== EXERCISE REQUIREMENTS ==
Word for word, write the lines below out again, with no pictures.
┌─ MATERIAL TO PROCESS
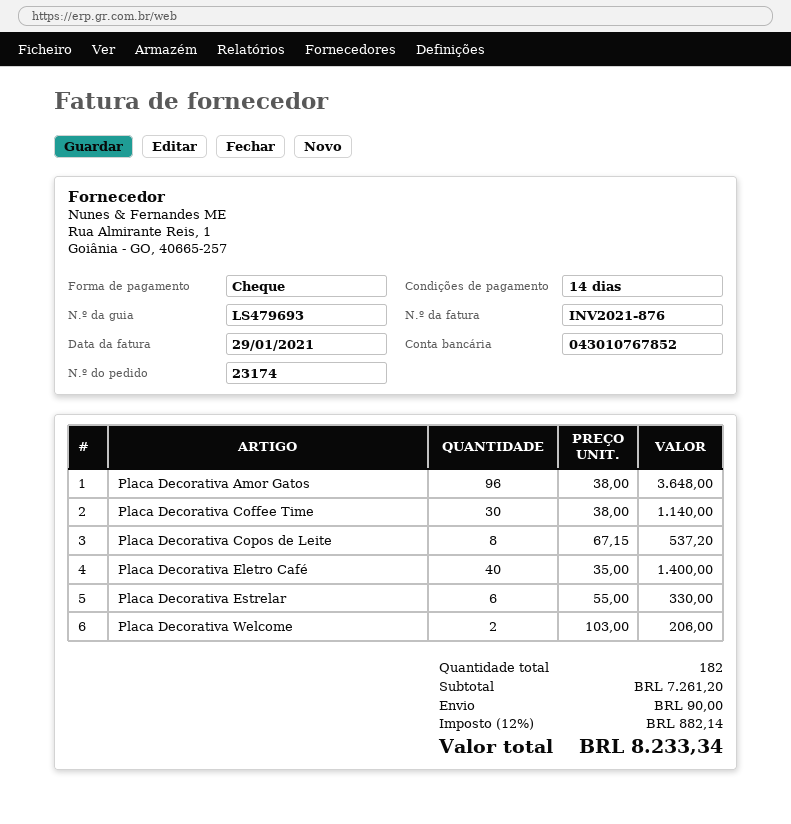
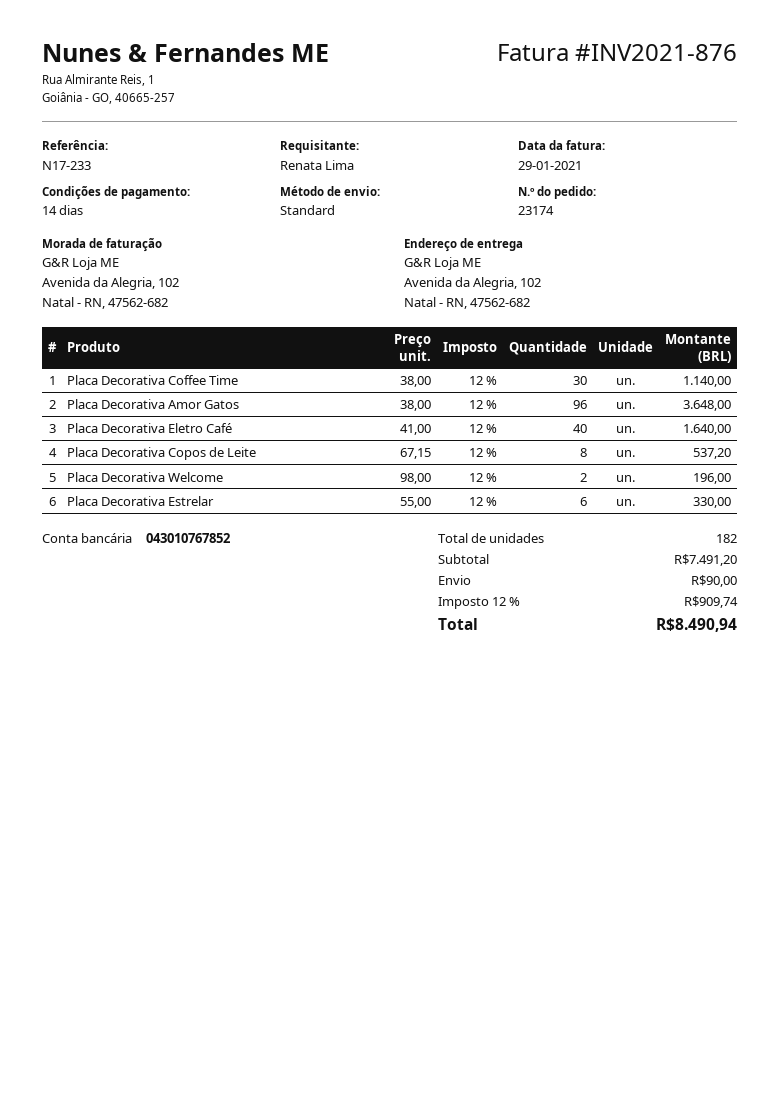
Placa Decorativa Eletro Café: 40 x 35.00 = 1400.00 -> 40 x 41.00 = 1640.00
Placa Decorativa Welcome: 2 x 103.00 = 206.00 -> 2 x 98.00 = 196.00
subtotal: 7261.20 -> 7491.20
tax: 12% = 882.14 -> 12% = 909.74
total: 8233.34 -> 8490.94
└─
== COMPLETED TASK ==
Placa Decorativa Eletro Café: 40 x 35.00 = 1400.00 -> 40 x 41.00 = 1640.00
Placa Decorativa Welcome: 2 x 103.00 = 206.00 -> 2 x 98.00 = 196.00
subtotal: 7261.20 -> 7491.20
tax: 12% = 882.14 -> 12% = 909.74
total: 8233.34 -> 8490.94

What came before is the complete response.